Dmitri Kulikow von der Moskauer Ratingagentur ACRA geht davon aus, dass sich die Lockerung der Geldpolitik in Schritten von 1 Prozent pro Jahr bei jeder Sitzung bis zum Jahresende fortsetzen wird, sofern höhere Gewalt ausgeschlossen werden kann. Die Hauptrisiken dieses Szenarios sind laut ihm: Abschwächung des Rubels durch externe Bedingungen, Änderungen in der Haushaltspolitik und Revision der Pläne der Banken für die Kreditvergabe.

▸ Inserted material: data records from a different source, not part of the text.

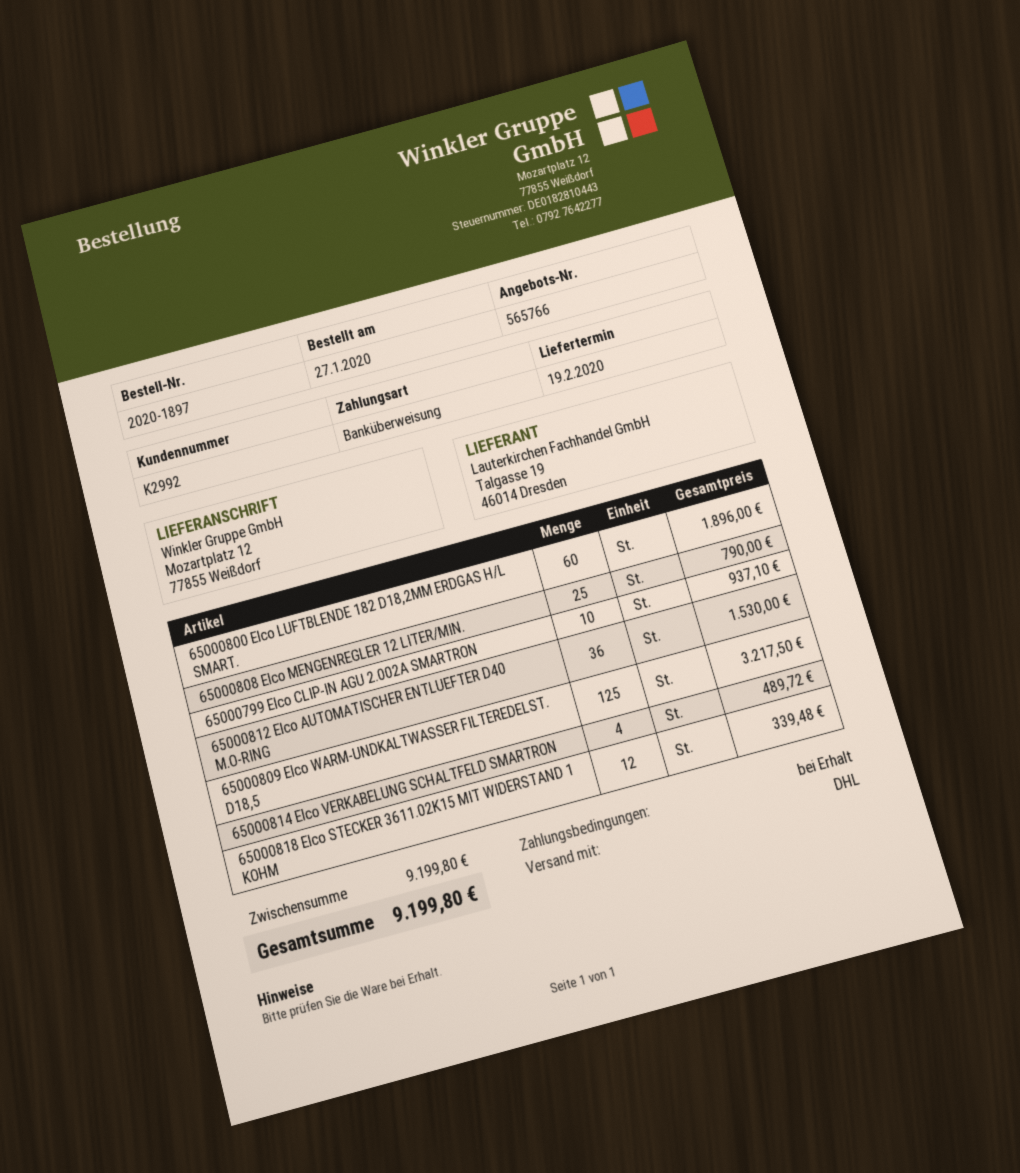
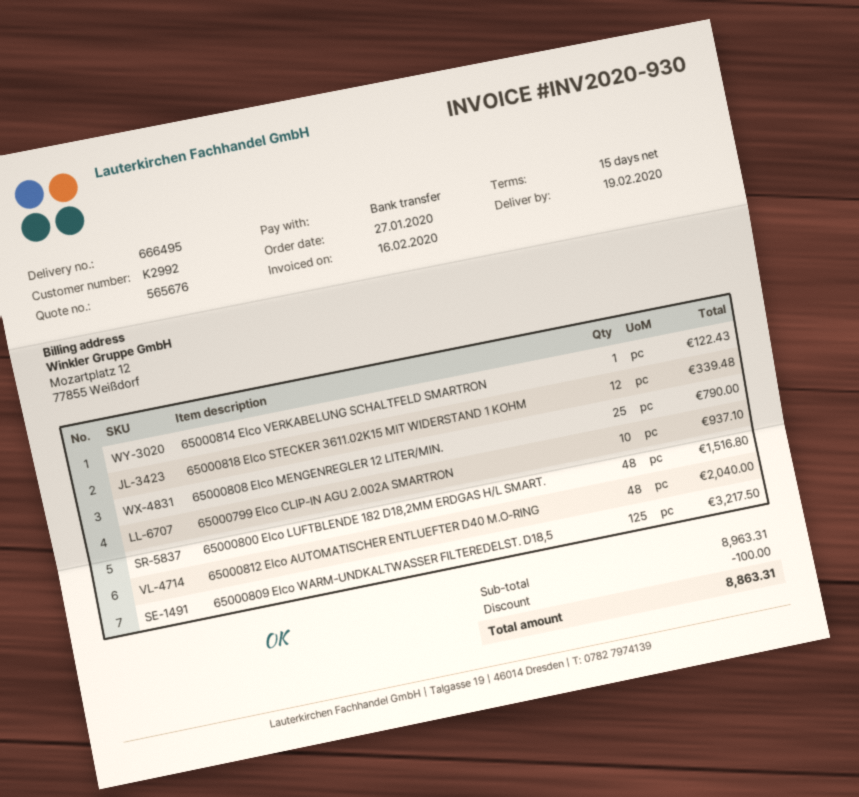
quote number: 565766 -> 565676
payment terms: on receipt -> 15 days
65000800 Elco LUFTBLENDE 182 D18,2MM ERDGAS H/L SMART.: 60 for 1896.00 -> 48 for 1516.80
65000812 Elco AUTOMATISCHER ENTLUEFTER D40 M.O-RING: 36 for 1530.00 -> 48 for 2040.00
65000814 Elco VERKABELUNG SCHALTFELD SMARTRON: 4 for 489.72 -> 1 for 122.43
subtotal: 9199.80 -> 8963.31
discount: none -> 100.00
total: 9199.80 -> 8863.31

Die mittelfristige Prognose sieht laut Kulikow verschiedene Pfade des Zinssatzes für die Zukunft vor – von einer Beibehaltung des Zinssatzes von 18 Prozent bis zu einer Senkung auf 15 Prozent am Ende des Jahres. Igor Susin von der Gazprombank erwartet eine Senkung des Leitzinses auf 14 bis 15 Prozent bis Ende 2025, während Grigori Schtschirnow von der Higher School of Economics es für „äußerst wichtig” hält, den von der Zentralbank für das nächste Jahr prognostizierten Leitzins zu senken. Seiner Meinung nach wird die Wirtschaft mit einem durchschnittlichen Zinssatz von 12 bis 13 Prozent im Jahr 2026 „wahrscheinlich in der Lage sein, eine harte Landung zu vermeiden”. Viktor Tunev wiederum erwartet, dass das Jahr mit einer Rate von 14 bis 16 Prozent und einer Inflation von 6 bis 7 Prozent enden wird.